Work out the count of lines in the entries below that include "payment", and write only that count.
Top of Excerpted records
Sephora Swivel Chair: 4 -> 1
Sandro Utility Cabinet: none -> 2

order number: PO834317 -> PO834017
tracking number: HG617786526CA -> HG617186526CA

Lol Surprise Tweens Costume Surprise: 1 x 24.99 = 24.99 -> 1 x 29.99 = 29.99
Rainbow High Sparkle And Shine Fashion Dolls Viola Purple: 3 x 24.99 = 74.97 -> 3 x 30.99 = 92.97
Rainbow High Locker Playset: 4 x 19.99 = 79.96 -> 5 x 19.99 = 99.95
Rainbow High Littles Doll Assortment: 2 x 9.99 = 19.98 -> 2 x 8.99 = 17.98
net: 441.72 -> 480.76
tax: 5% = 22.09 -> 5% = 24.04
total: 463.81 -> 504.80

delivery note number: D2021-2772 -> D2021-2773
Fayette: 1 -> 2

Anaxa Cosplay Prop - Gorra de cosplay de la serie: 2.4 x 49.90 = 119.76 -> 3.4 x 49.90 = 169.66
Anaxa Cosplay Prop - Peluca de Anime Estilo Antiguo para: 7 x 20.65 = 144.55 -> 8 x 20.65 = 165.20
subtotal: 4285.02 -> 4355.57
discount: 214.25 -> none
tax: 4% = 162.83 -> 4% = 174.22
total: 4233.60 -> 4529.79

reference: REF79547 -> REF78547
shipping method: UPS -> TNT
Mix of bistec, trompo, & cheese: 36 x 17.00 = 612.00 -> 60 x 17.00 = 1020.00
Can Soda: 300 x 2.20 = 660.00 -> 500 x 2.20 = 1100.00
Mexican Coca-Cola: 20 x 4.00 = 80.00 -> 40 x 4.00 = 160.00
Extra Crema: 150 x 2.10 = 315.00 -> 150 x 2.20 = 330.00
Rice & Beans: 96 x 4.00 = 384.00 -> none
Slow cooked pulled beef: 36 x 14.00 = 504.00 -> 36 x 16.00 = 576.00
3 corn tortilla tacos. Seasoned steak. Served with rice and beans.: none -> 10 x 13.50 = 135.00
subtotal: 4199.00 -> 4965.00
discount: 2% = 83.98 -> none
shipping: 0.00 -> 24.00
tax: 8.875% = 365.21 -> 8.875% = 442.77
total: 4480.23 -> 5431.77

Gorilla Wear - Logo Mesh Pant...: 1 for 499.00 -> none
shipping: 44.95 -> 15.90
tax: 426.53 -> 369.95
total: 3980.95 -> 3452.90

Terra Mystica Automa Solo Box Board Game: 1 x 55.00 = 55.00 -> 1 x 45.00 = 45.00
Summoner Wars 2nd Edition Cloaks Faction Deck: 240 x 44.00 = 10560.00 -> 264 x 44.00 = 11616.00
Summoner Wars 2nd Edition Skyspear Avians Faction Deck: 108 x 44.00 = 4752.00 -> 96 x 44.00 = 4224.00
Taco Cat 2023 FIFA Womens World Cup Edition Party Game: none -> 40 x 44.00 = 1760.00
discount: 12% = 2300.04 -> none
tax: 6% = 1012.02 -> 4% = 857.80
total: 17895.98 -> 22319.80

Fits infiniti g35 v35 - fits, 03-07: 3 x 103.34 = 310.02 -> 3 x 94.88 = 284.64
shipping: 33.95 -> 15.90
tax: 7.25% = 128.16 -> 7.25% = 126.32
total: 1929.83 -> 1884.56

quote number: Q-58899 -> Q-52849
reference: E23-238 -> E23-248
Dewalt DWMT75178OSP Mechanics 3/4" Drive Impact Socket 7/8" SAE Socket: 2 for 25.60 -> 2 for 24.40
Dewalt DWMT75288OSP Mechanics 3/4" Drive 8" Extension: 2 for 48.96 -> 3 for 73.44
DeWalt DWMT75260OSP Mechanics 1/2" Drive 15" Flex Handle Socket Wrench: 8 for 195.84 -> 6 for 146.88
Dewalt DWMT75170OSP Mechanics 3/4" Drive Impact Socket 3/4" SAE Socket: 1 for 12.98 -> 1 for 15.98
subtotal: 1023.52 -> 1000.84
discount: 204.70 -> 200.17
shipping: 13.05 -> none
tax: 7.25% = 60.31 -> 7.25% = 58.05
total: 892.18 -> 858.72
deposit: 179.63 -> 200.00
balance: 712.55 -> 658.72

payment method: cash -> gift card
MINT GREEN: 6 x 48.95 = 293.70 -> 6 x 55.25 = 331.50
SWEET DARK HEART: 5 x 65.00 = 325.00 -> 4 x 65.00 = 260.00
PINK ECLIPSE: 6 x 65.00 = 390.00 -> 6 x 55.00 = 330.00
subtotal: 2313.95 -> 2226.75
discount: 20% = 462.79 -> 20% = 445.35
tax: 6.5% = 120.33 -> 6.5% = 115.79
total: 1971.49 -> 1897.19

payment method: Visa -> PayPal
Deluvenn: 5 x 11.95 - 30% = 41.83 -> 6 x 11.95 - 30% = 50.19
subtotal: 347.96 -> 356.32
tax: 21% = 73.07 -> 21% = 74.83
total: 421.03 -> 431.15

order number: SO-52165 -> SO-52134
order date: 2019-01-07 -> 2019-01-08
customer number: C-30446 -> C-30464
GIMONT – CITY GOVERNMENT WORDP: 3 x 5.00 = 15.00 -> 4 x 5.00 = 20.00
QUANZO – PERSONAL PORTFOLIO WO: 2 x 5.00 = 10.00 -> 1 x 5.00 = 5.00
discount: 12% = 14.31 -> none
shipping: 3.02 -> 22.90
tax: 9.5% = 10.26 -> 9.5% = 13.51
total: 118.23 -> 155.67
Bottom of Excerpted records
Reply to the task -
2